Video footage of protests in Athens


Austerity, many in Greece say, is destroying lives.

Babis Papadimitriou, a journalist with the daily paper Kathimerini, says some Greeks conclude that the country would be better to default on its debt and leave the eurozone.

"The same people who think the austerity measures are too harsh and too difficult to implement, the same people think that if we go out of the eurozone, we will not need such austerity measures," Papadimitriou said.

Government protection

 

A policeman sprays tear gas as a protester walks away during an anti-austerity rally in Athens June 29, 2011.
A policeman sprays tear gas as a protester walks away during an anti-austerity rally in Athens June 29, 2011.

Many protestors say the rights and well-being of Greek citizens are not at the heart of government policy.

They say their government is making decisions that serve the interests of global economic powers and wealthy nations, while Greek people suffer the costs.

"This is a game of the global financial government.
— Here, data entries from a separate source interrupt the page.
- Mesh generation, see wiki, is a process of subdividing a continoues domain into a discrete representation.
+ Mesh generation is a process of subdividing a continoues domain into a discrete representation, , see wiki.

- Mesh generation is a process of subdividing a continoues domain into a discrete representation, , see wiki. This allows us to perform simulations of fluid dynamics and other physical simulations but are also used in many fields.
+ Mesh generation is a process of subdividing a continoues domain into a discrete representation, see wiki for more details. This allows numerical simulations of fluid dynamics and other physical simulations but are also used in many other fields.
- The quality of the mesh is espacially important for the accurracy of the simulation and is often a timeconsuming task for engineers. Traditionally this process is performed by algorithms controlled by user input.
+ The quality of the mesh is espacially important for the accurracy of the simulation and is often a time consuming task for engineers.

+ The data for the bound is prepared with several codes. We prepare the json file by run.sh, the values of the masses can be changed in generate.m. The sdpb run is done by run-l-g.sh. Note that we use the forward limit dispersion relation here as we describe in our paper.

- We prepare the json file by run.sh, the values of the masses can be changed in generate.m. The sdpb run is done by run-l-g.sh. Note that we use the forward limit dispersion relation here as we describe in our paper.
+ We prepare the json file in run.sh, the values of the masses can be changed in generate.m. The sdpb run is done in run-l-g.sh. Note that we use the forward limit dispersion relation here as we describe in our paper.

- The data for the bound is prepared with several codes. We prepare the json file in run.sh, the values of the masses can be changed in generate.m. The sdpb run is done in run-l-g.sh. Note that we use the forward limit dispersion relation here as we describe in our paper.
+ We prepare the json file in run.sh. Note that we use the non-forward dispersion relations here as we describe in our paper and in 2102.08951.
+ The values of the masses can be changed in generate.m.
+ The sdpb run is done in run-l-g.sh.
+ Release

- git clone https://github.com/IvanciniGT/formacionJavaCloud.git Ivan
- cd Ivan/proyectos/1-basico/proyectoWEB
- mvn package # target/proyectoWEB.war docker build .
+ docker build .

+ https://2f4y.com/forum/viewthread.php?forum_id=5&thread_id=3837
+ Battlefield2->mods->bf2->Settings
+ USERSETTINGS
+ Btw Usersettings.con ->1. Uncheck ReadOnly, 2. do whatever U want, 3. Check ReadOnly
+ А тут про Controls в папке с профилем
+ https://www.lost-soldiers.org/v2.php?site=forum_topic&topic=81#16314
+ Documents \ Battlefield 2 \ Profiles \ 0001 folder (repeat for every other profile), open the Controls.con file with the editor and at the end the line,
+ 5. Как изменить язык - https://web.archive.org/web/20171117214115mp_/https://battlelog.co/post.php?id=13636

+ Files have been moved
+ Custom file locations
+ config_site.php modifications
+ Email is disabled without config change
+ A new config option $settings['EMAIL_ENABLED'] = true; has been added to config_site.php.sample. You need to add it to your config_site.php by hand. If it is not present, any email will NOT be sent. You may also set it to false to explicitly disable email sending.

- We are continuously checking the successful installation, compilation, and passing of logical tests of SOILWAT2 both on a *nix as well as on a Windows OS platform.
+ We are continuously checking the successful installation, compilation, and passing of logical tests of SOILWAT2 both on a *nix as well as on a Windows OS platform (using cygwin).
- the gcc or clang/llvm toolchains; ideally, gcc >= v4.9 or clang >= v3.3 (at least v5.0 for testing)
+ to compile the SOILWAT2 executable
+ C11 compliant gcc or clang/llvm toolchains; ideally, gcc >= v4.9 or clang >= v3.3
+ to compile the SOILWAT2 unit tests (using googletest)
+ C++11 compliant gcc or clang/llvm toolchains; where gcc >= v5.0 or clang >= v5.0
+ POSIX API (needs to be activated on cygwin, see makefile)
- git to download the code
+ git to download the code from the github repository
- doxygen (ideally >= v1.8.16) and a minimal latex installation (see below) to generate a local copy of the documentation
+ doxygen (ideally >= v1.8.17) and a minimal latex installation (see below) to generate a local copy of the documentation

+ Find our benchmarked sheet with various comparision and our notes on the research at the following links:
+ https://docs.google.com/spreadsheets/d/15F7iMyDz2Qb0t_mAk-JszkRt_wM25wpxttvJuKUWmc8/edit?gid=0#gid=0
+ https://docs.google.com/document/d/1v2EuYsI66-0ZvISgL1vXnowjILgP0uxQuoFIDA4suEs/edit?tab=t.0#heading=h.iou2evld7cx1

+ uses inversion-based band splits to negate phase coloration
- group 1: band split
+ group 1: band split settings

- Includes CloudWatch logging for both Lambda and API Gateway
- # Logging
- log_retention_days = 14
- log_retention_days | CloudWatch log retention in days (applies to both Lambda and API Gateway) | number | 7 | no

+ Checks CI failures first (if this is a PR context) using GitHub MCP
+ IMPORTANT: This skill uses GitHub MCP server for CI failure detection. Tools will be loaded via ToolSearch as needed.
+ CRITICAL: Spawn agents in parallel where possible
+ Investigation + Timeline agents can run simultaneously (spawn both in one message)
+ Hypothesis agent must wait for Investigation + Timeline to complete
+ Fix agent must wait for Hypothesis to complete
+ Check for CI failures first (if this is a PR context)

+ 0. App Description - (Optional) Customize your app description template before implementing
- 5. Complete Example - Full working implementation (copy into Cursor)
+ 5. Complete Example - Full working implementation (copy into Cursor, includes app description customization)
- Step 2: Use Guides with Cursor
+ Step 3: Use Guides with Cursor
They want people to be down, not any resistance, absolutely nothing. So we have to fight for this," one protester said.

"I don't need them," added another protester. "I want to feel Greek again. But I'm not Greek. I'm German, I'm American. I don't know what I am."

Many though still believe that Greece is made stronger by its partners in the EU.

"I think the policies are a good step towards finding common ground with the European Union, which is I think a vision that all Greeks should aspire to," a bystander told reporters. "I don't think any country can operate in isolation these days, especially a country the size of Greece."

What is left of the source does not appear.